Frei Almir Ribeiro Guimarães
Nós, discípulos do Senhor Jesus, que devotamos ao Coração de Cristo toda veneração e adoração, gostamos de refletir sobre algumas situações vividas nos últimos momentos de sua vida entre nós. Contemplamos a solidão de Getsêmani e o abandono na cruz, antes que seu peito fosse aberto pela lança do soldado.
Ficamos impressionados com a solidão experimentada pelo Senhor no Jardim das Oliveiras. Jesus tem a impressão que até mesmo o Pai foi se tornando distante. José Antonio Pagola (Jesus, Aproximação histórica, Vozes) descreve a cena com muita propriedade: “A solidão de Jesus é total. Seu sofrimento e seus gritos não encontram eco em ninguém: Deus não lhe responde; seus discípulos “dormem”. Capturado pelas forças de segurança do templo, Jesus não tem dúvida: o Pai não ouviu seus desejos de continuar vivendo; seus discípulos fogem procurando a própria segurança. Ele está só! Os relatos deixam entrever essa solidão ao longo de toda a sua paixão. A atenção dos habitantes de Jerusalém e daquela multidão de peregrinos que enche as ruas não está naquele pequeno grupo que vai ser executado nas imediações da cidade. No templo tudo é agitação e azáfama. A estas horas, milhares de cordeiros estão sendo sacrificados no recinto sagrado. As pessoas movimentam-se febrilmente concluindo os últimos preparativos para a ceia pascal. Somente os que se encontram em seu caminho com o cortejo dos condenados ou passam perto do Gólgota ou prestam atenção. Como é habitual nas sociedade antigas, são pessoas familiarizadas com o espetáculo de uma execução pública.
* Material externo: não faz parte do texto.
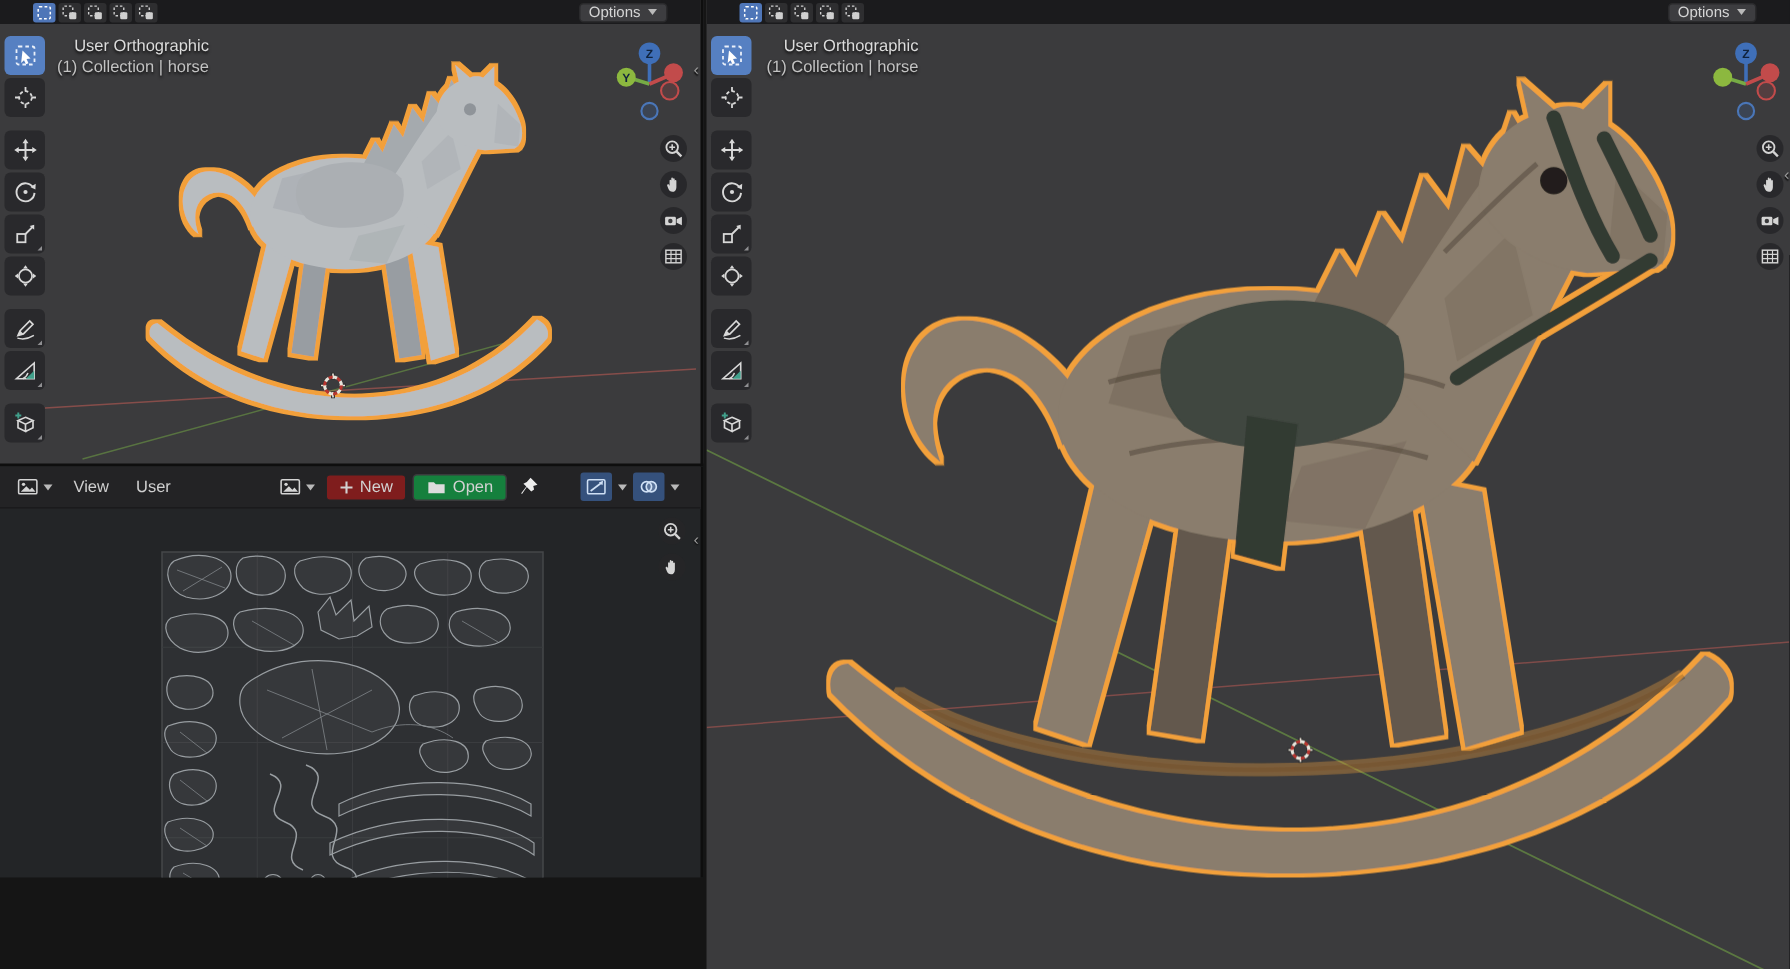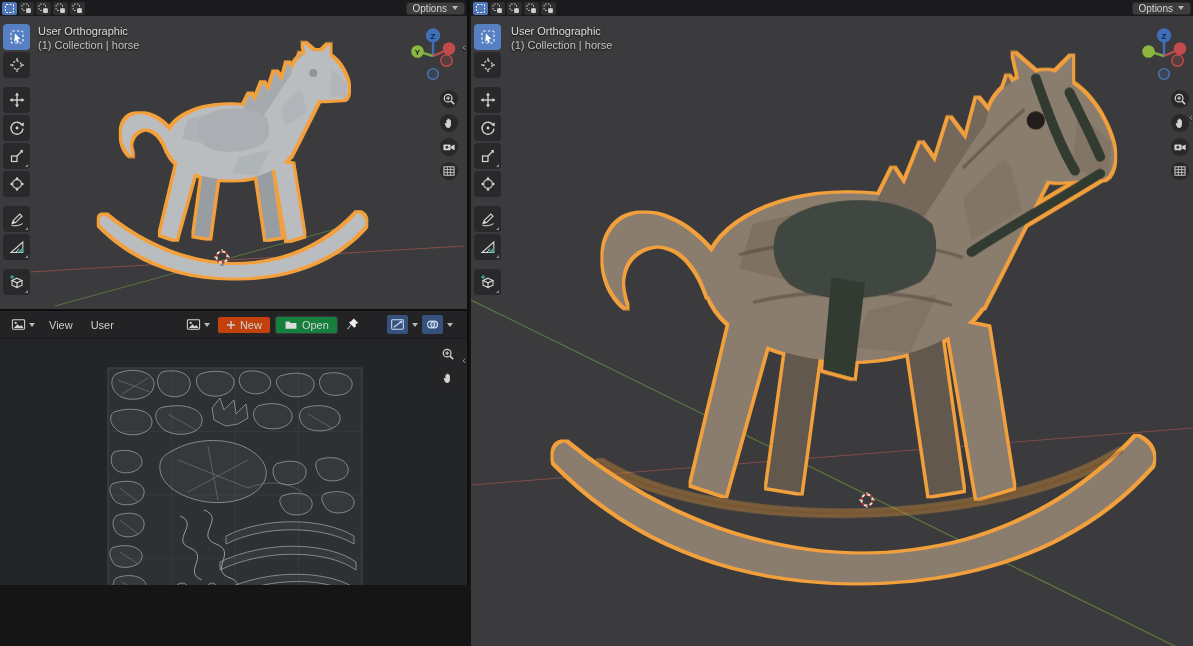--- a/index.html
+++ b/index.html
@@ -14,7 +14,7 @@
 
   
   .tsbar{position:absolute;left:0;top:0;right:0;height:16px;background:#1b1b1d;
-         display:flex;align-items:center;padding:0 2px;gap:2px;z-index:30;}
+         display:flex;align-items:center;padding:0 22px;gap:2px;z-index:30;}
   .modebtn{width:15px;height:13px;border-radius:2px;background:#2e2e30;border:none;padding:0;
            display:flex;align-items:center;justify-content:center;cursor:pointer;}
   .modebtn.active{background:#4f76b8;}

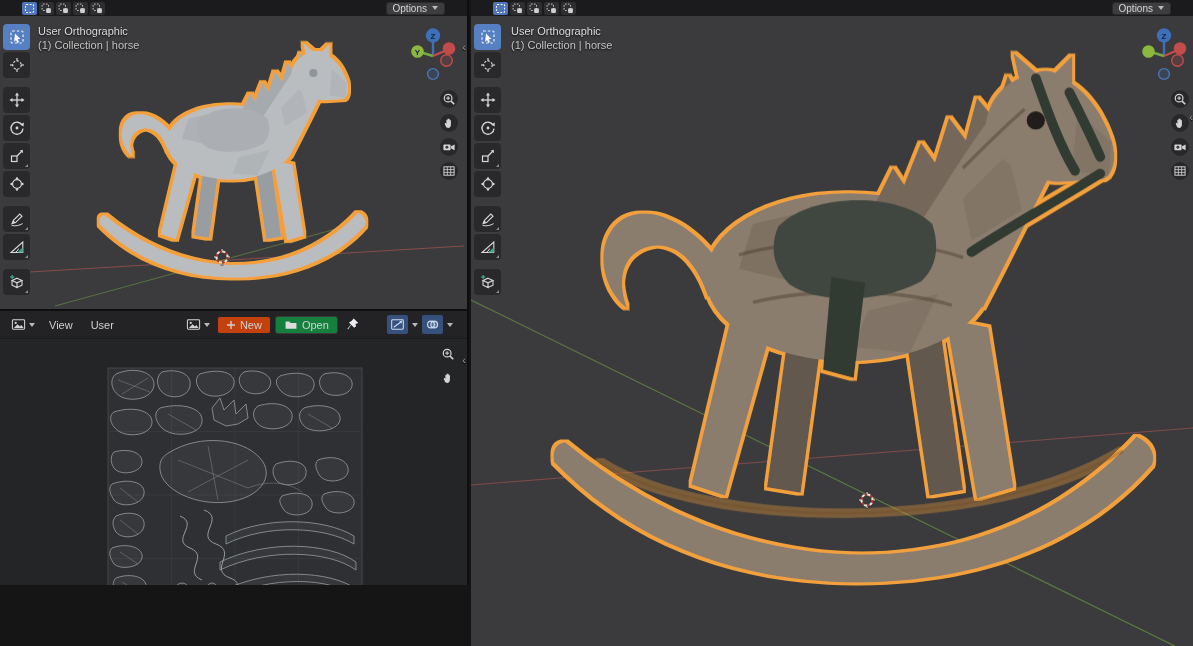--- a/index.html
+++ b/index.html
@@ -31,7 +31,7 @@
 
   
   .vp-info{position:absolute;left:38px;top:24px;z-index:20;font-size:11px;line-height:14px;
-           text-shadow:0 1px 2px rgba(0,0,0,.85);pointer-events:none;}
+           text-shadow:0 1px 2px rgba(0,0,0,.85);pointer-events:none;text-align:right;}
   .vp-info .l1{color:#dcdcdc;}
   .vp-info .l2{color:#c3c3c3;}
   .vp-right .vp-info{left:40px;}

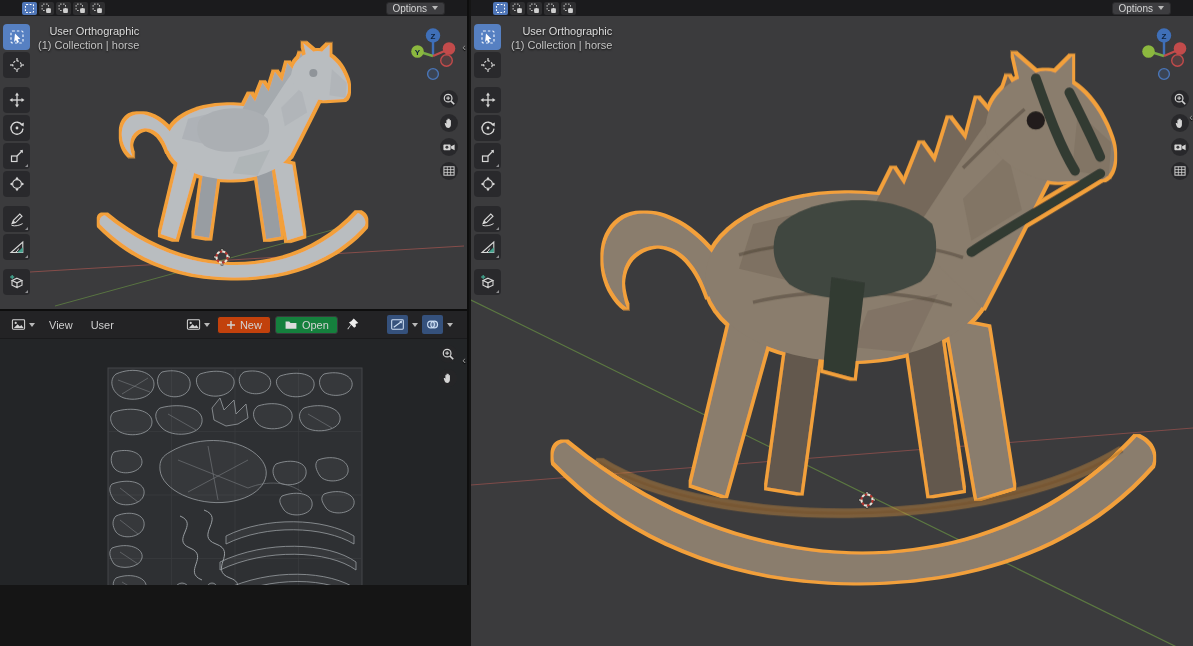--- a/index.html
+++ b/index.html
@@ -74,7 +74,7 @@
   .iconbtn.blue{background:#35517c;border-radius:2px;}
   .pill{height:18px;display:flex;align-items:center;gap:4px;border-radius:3px;font-size:11px;color:#d2d2d2;
         padding:0 8px;border:1px solid #242426;cursor:pointer;font-family:"Liberation Sans",sans-serif;}
-  .pill.new{background:#c2410c;}
+  .pill.new{background:#7f1d1d;}
   .pill.open{background:#15803d;border-color:#3a3a3c;}
   .uv-canvas{position:absolute;left:0;top:27px;width:469px;height:308px;display:block;z-index:1;}
   .uvsq{fill:#2e3033;stroke:#45474a;stroke-width:1;}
Suas reações são diversas: curiosidade, gritos, zombaria, desprezo e um que outro comentário de lástima. Da cruz, Jesus provavelmente só percebe rejeição e hostilidade” (p. 479). E Jesus guarda silêncio.
No alto da cruz, Jesus continua fazendo a experiência da ausência do Pai. Escuta o silêncio do Pai. Segundo Eloi Leclerc (Deus sem limites, Ed. Franciscana, Braga), Jesus não experimenta descrença, mas fé, uma fé mantida na mais escura das noites, no mais profundo dos abismos. O grito de Jesus com voz forte é uma oração. O seu relacionamento com o Pai não está interrompido. A comunicação continua com a ponte da fé. Essa ponte é lançada sobre o abismo da ausência.
E. Leclerc observa que o mais importante não é o grito, mas o longo momento de silêncio subsequente quando Jesus não pediu mais nada. Leclerc cita Georges Bernanos: “No alto da cruz, Jesus orou, gritou, chorou, suspirou, rangeu os dentes, como fazem os moribundos. Mas há coisa mais importante e preciosa: o minuto, o longo minuto de silêncio, depois do qual tudo foi consumado” Nesse momento, nesse minuto em que Cristo é o silêncio no meio do mundo, toda a humanidade se concentra nele, e por ele é acolhida e nele recolhida.
Será preciso penetrar nesse silêncio. Temos de penetrar nesse silêncio para o entendermos. Quando a palavra se faz silêncio transforma-se em palavra. E o que diz esse silêncio? Que só a pobreza, a pobreza imensa da noite pascal, se encontra à altura do mistério de Deus.
Bendito o silêncio de Jesus entre o grito forte brotou de seu peito e o inclinar a cabeça na hora da morte. Os devotos do coração de Jesus nada têm a fazer senão guardar um silêncio adorante diante do majestoso silêncio de Jesus quando, na fé, reencontrou o Pai que parecia ausente.